The relatively short mean duration of followup for a chronic condition such as RA may appear to be a limitation of our study. Most patients dropped out of the study because of treatment discontinuation or because they developed a study outcome; only 4.4% of the patients dropped out because of disenrollment from the PACE plan. Studies of the effect of long-term DMARD treatment are necessarily limited to highly selective patient populations with good tolerance and adherence to DMARD regimens (39). We conclude that neither confounding nor outcome misclassification is a likely explanation for the results of our study. This conclusion is confirmed by the fact that we could reproduce randomized trial findings of a dose-related association between glucocorticoid use and serious infections above a threshold dosage of 5 mg/day.
In summary, we found no increase in the rate of serious bacterial infections in users of anti-TNFα as compared with users of MTX. We found a doubling of the rate with systemic glucocorticoid use, however, with a clear dose-response relationship.
Dr. Schneeweiss had full access to all of the data in the study and takes responsibility for the integrity of the data and the accuracy of the data analysis.
Study design. Schneeweiss, Setoguchi, Weinblatt, Avorn, Solomon.
Acquisition of data. Schneeweiss, Avorn, Levin, Solomon.
Analysis and interpretation of data. Schneeweiss, Setoguchi, Weinblatt, Katz, Avorn, Sax, Levin, Solomon.
Manuscript preparation. Schneeweiss, Setoguchi, Weinblatt, Katz, Sax, Solomon.
Statistical analysis. Schneeweiss, Setoguchi, Levin, Solomon.
We thank Drs. Ari Robicsek, Richard Scranton, and Dan Zuckerman for their help in validating the diagnostic codes for serious infections.
We performed a sensitivity analysis of residual confounding as a function of the association of RA disease severity with anti-TNFα therapy and as a function of the association of RA disease severity with increased rates of infection. We used the following definitions (30) and applied the assumptions described:
ARR represents the apparent, or observed, relative risk of anti-TNFα use. Our study found an ARR of 1.0. For rare outcomes, we can assume that the relative risk estimate closely approximates the rate ratio.
RRCD represents the independent effect of the unmeasured confounder on the disease outcome.
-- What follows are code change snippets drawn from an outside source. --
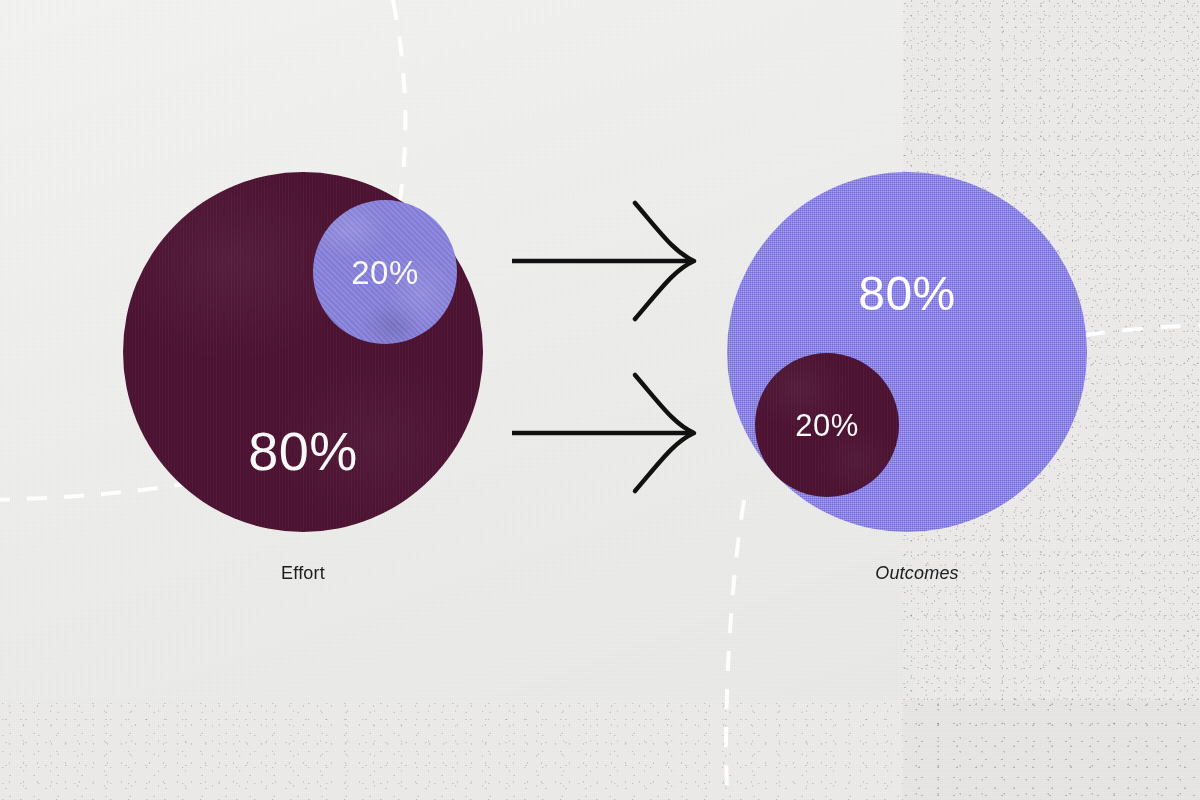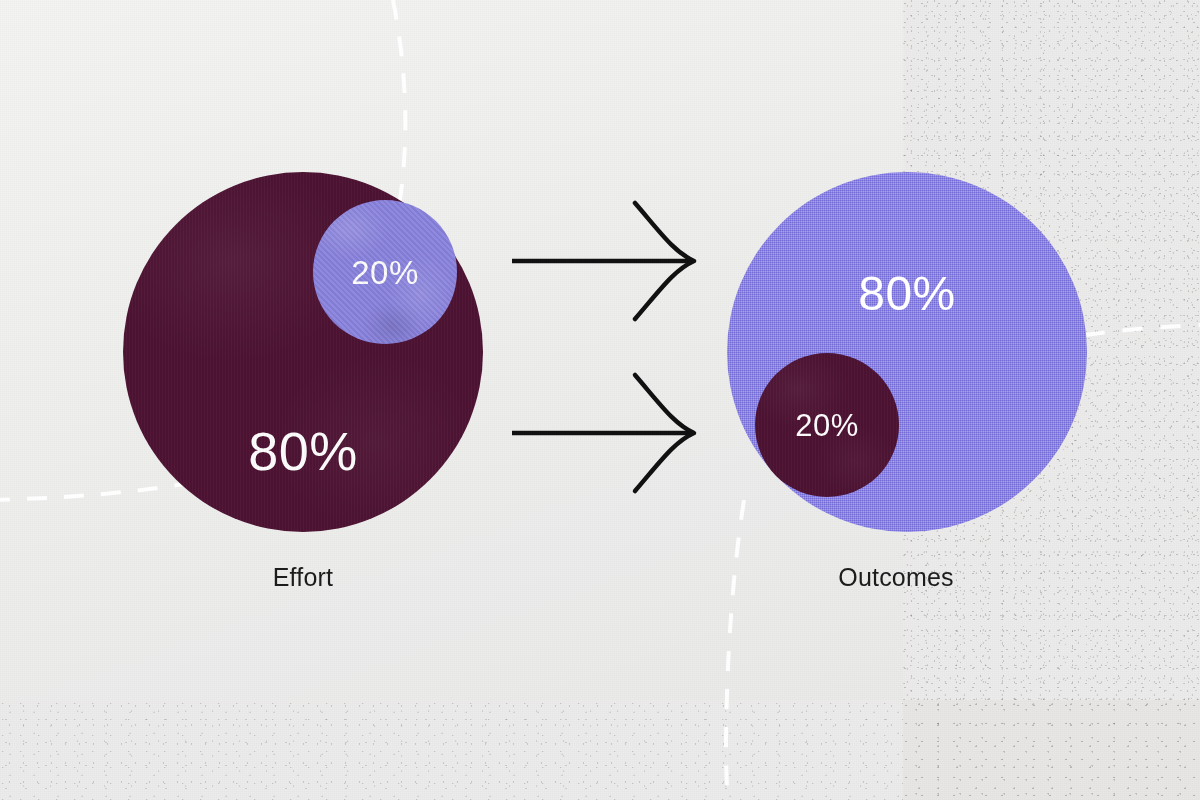--- a/index.html
+++ b/index.html
@@ -154,7 +154,7 @@
   .caption {
     position: absolute;
     color: #1c1c1c;
-    font-size: 25px;
+    font-size: 18px;
     letter-spacing: .2px;
     white-space: nowrap;
     user-select: none;

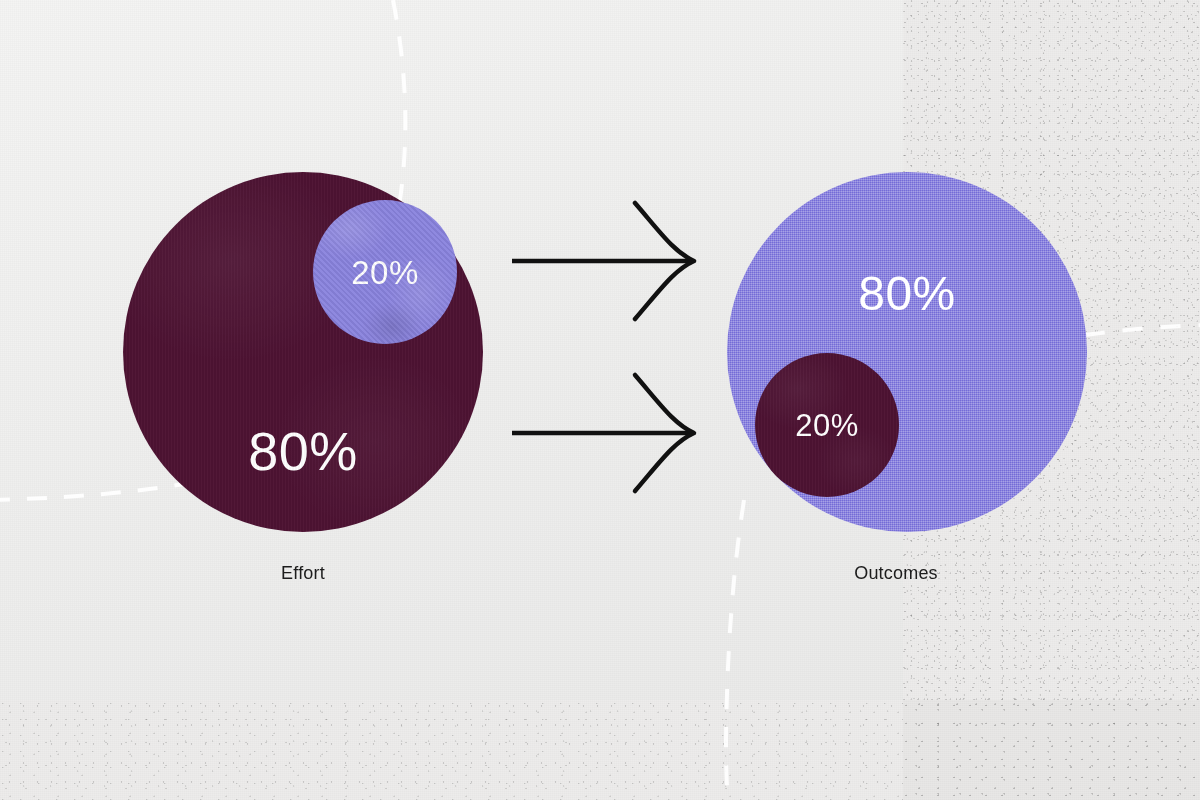--- a/index.html
+++ b/index.html
@@ -210,7 +210,7 @@
     <span class="pct" style="font-size:31px;">20%</span>
   </div>
 
-  <div class="caption" style="left:896px; top:563px; transform:translateX(-50%);">Outcomes</div>
+  <div class="caption" style="left:917px; top:563px; transform:translateX(-50%);font-style:italic;">Outcomes</div>
 
 </div>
We varied the association between RA severity and serious infection outcomes from an RR of 1.0 (no association) to an RR of 5.5 (very strong association).
PC0 represents the prevalence of the confounder in the patients not exposed to drug. Among the RA patients who were not exposed to anti-TNFα, we assumed that 50% had severe disease and 50% did not.
PC1 represents the prevalence of the confounder in the drug-exposed patients. Among the patients who were exposed to anti-TNFα, we varied the prevalence of severe RA from 50% to 100%. This reflects a preference for prescribing anti-TNFα to patients with increasingly severe RA.
As demonstrated in Figure A, in this scenario the fully adjusted (or “corrected”) RR would be <1 if a binary marker for severe RA had not been adjusted for in our main analysis; that is, we observed an adjusted RR of 1, whereas the RR would have been <1 had we been able to better adjust for RA severity. The fully adjusted RR would have been 0.9 if the prevalence of severe RA were 20% higher in the patients exposed to anti-TNFα therapy and if RA severity were to increase the risk of serious bacterial infections 3.5-fold.